Society for the Protection of Unborn Children
- Formation: January 1967; 59 years ago
- Founder: Phyllis Bowman
- Type: Anti-abortion lobby group
- Headquarters: London, United Kingdom
- Website: www.spuc.org.uk

= Society for the Protection of Unborn Children =

United Kingdom anti-abortion organization

Society for the Protection of Unborn Children is an anti-abortion organisation in the United Kingdom which also opposes assisted suicide, emergency contraception and birth control.

== History ==
SPUC was formed in 1966 amid parliamentary debates over the Abortion Act, which came into law one year later. Although it is not officially faith-based, SPUC and the more conservative anti-abortion charity Life mainly draw upon Catholic and evangelical Protestant support.

SPUC founder Phyllis Bowman resigned from her post in July 1999, with nearly half of the 12-person national executive resigning in sympathy. This was believed to be because of a rift with SPUC national director John Smeaton over the organisation's strategies.

The Pro-Life All-Party Parliamentary Group, headed by the then-Shadow Home Secretary, Ann Widdecombe, met with SPUC to discuss concerns that following Bowman's resignation, the organisation may divert resources from the political arena and seek greater realignment with the Catholic Church, alienating some Protestant, Muslim and atheist supporters of SPUC.

In 2022 the BBC removed SPUC resources from its website after a "backlash from health experts". The Guardian referred to SPUC's "history of promoting misinformation in schools". In May 2023, The Herald reported that lawyers acting for SPUC issued a legal threat towards a teacher in Scotland over an abortion education petition. The letter sent to the teacher said that her allegations that SPUC had spread misinformation were false and defamatory.

== Views ==
SPUC have opposed same-sex marriage.

SPUC opposed locked-in syndrome sufferer Tony Nicklinson's legal battle for the right to assisted suicide.
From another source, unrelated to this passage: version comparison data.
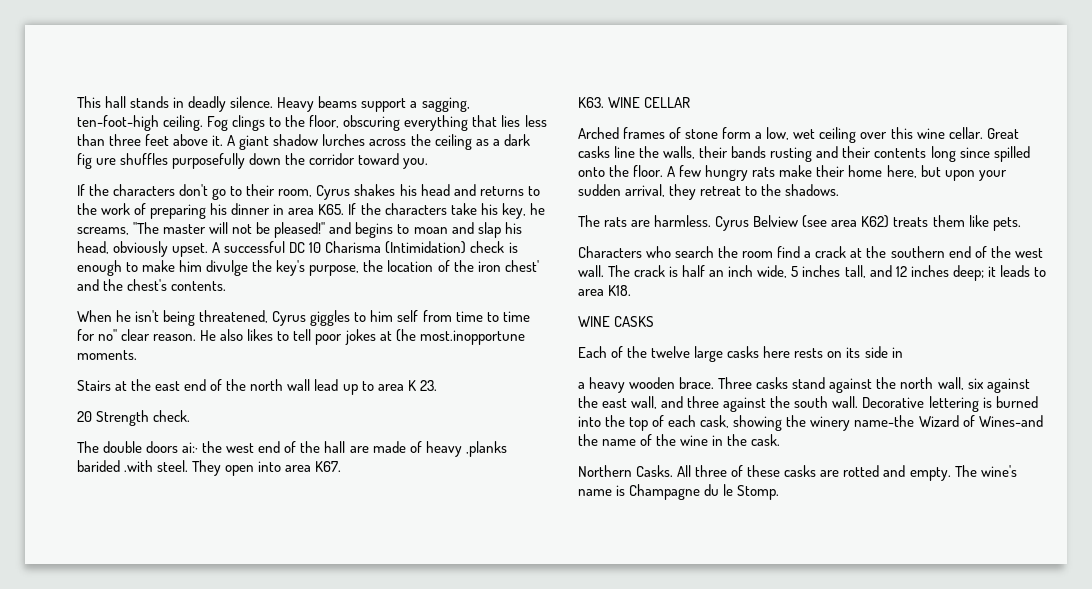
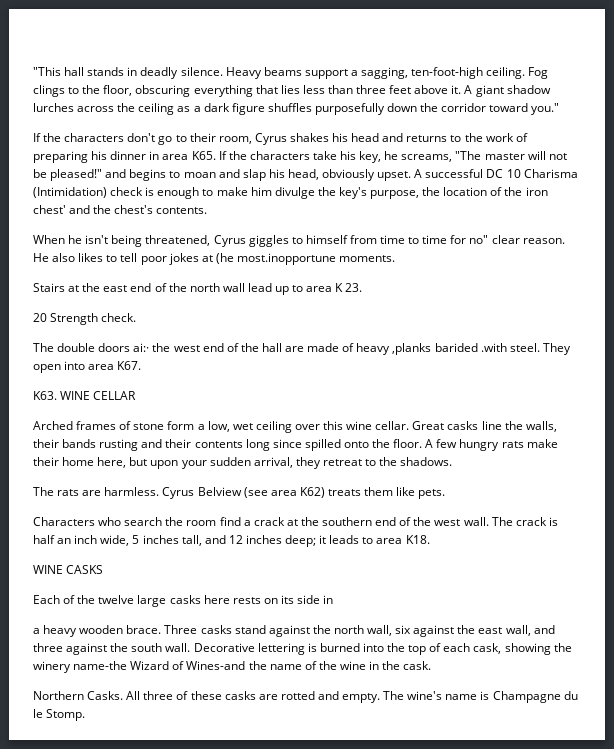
- This hall stands in deadly silence.
+ "This hall stands in deadly silence.
- A giant shadow lurches across the ceiling as a dark fig ure shuffles purposefully down the corridor toward you.
+ A giant shadow lurches across the ceiling as a dark figure shuffles purposefully down the corridor toward you."
- When he isn't being threatened, Cyrus giggles to him self from time to time for no" clear reason.
+ When he isn't being threatened, Cyrus giggles to himself from time to time for no" clear reason.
On 18 June 2019, the Nottingham Post reported that the organisation did a leaflet drop in Sneinton, Nottingham alongside a letter for parents asking for their child to be withdrawn from Relationships and Sex Education (RSE) lessons. The Nottingham Post reported that some residents in the area condemned the action and, in an interview on BBC Radio Nottingham, the leader of Nottingham City Council confirmed that no letters had been handed in at any school.